Ulster BOCES means different things to different people. For Cassidy O’Connor, Ulster BOCES provided the opportunity to be immersed in an academic environment that set her on the path towards a rewarding teaching career.

Today, as a special education teacher during the COVID-19 pandemic, Cassidy admits she never anticipated having to adapt everything she did in a physical classroom to an online format. She is working to quickly master distance learning technologies like WebEx videoconferencing, recording voiceovers for PowerPoint presentations, utilizing discussion boards, and creating and sharing lesson plans on Google Classroom. She says her education as an Ulster BOCES Pre-University/New Visions Education student helped to provide her with the skills and resilience to overcome these challenges.

“The best thing I got from Ulster BOCES was how to keep organized. In terms of the time it takes for planning and preparing, well, that’s tripled,” Cassidy explains. She also credits the program with giving her the foundational teaching skills she needs to be successful in both a virtual environment or a brick and mortar school building. “New Visions showed me that this is for me. I am meant to be a teacher,” she says.

As early as Grade 7, Cassidy knew she wanted to become a teacher. Her mother inspired her to pursue a dual certification in childhood education and special education. “My mom is a teaching assistant and works in a life skills education class, so I felt a real connection to these kids,” she says.

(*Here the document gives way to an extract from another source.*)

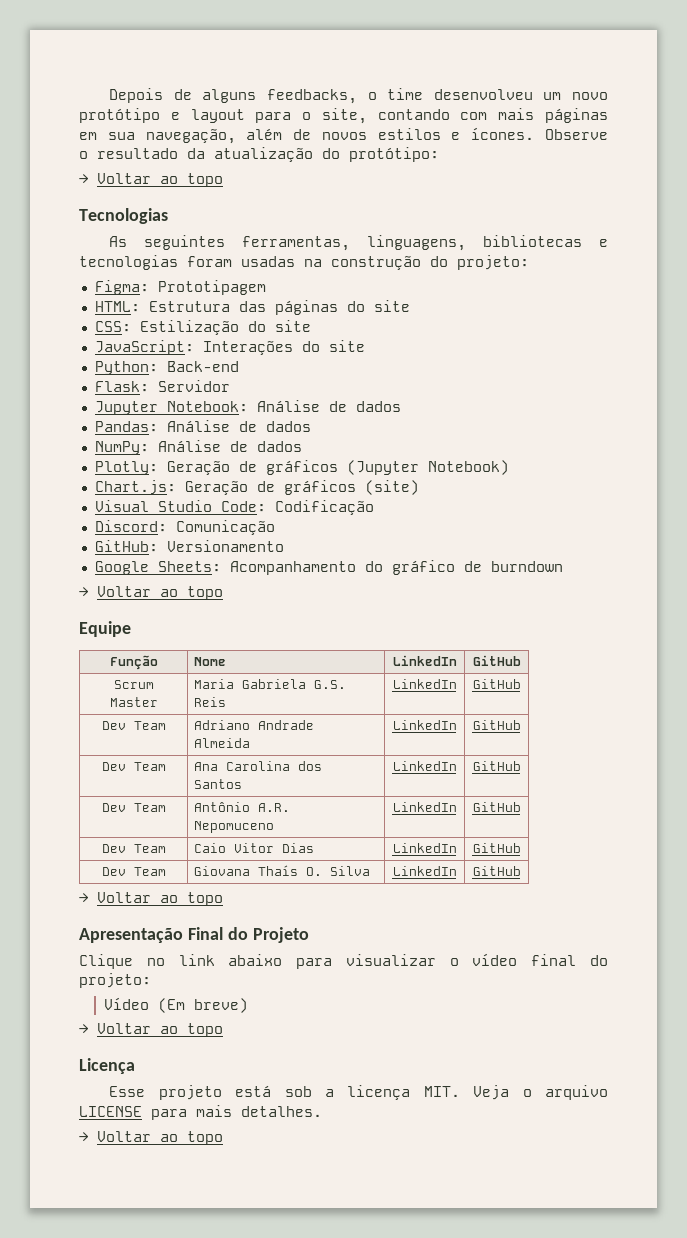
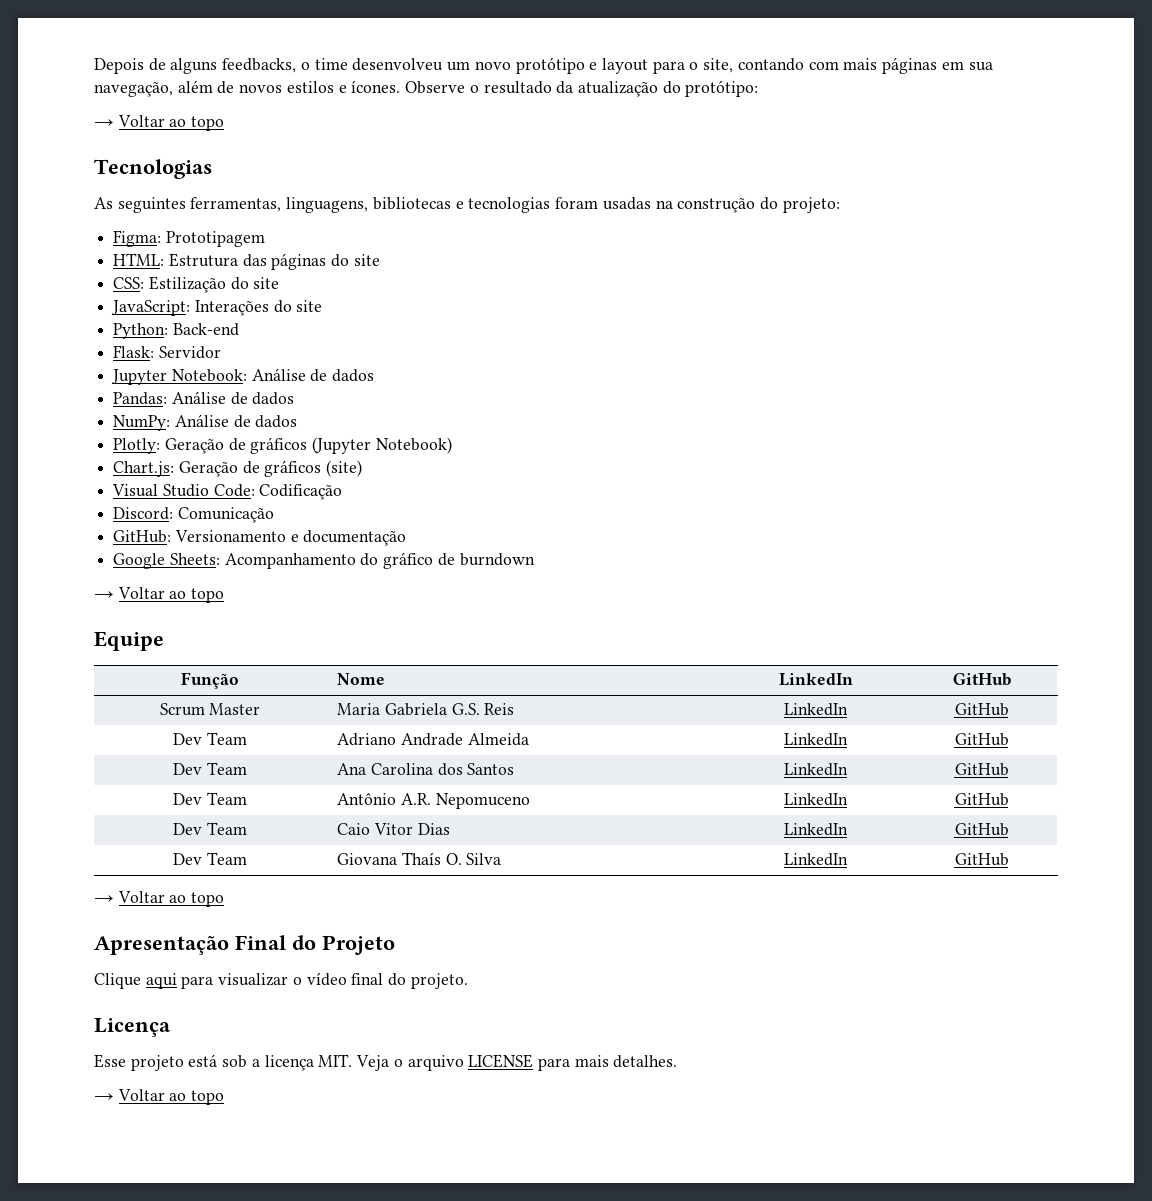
(284, 546) none -> [290,530,407,546] e documentação
[146,954,283,966] no link abaixo -> [145,973,177,989] aqui
[79,973,151,988] [104,997,249,1013] [79,1023,223,1037] projeto: // Vídeo (Em breve) // → Voltar ao topo -> [410,973,468,989] projeto.

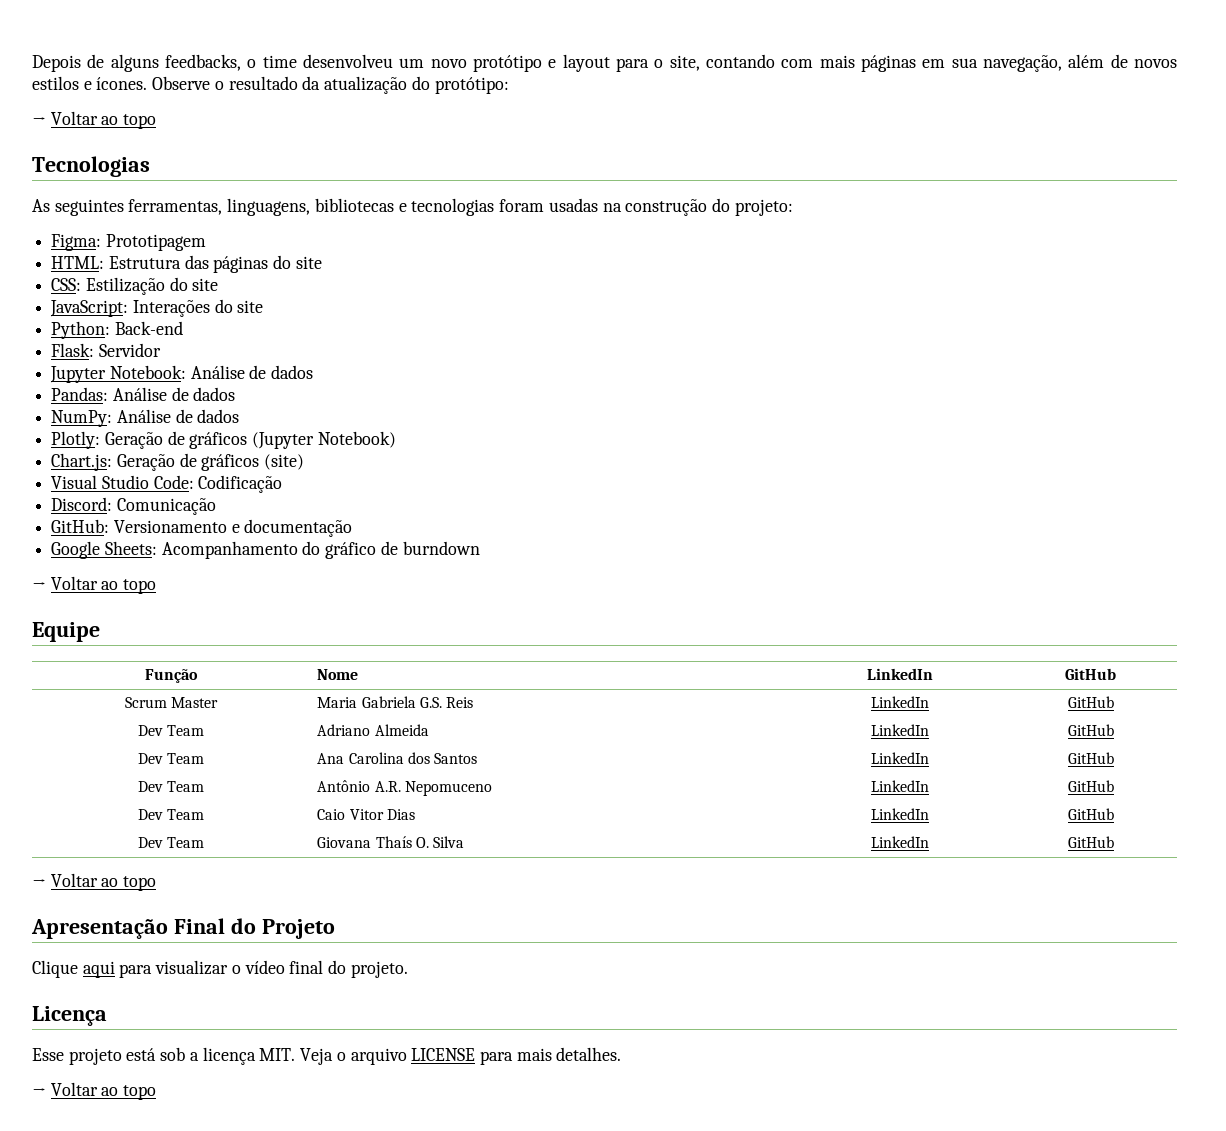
[400,733,463,746] Andrade -> (371, 730) none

She recalls being a quiet and reserved student in high school, and her teachers told her that if she was going to be a teacher, she was going to have to overcome her shyness. “New Visions helped drive that for me, and it gave me confidence,” she says.

Cassidy learned about Ulster BOCES from her guidance counselor. “I was nervous. I was the only student from my district. I didn’t know anyone, and it was a new setting, but soon I became at ease because we all had the common goal of becoming teachers.”

Cassidy recalls finding value in every part of the New Visions curriculum. The internship, which enables students to shadow school administrators, guidance counselors, teachers, and other educators, gave her the opportunity to prepare and deliver instruction while earning nine college credits. In addition to the job-shadowing piece of her Ulster BOCES program, Cassidy spent Tuesdays in the classroom at the Career & Technical Center taking courses in English and Political Science.

Cassidy thrived as an intern four days a week in the Kingston City School District. After she graduated from high school, she pursued her teaching degree at The College of Saint Rose, earning a bachelor’s degree in Special Education and Childhood Education in Grades 1-6. She then completed her master’s degree in Literacy at Saint Rose, all by the time she was 22 years old.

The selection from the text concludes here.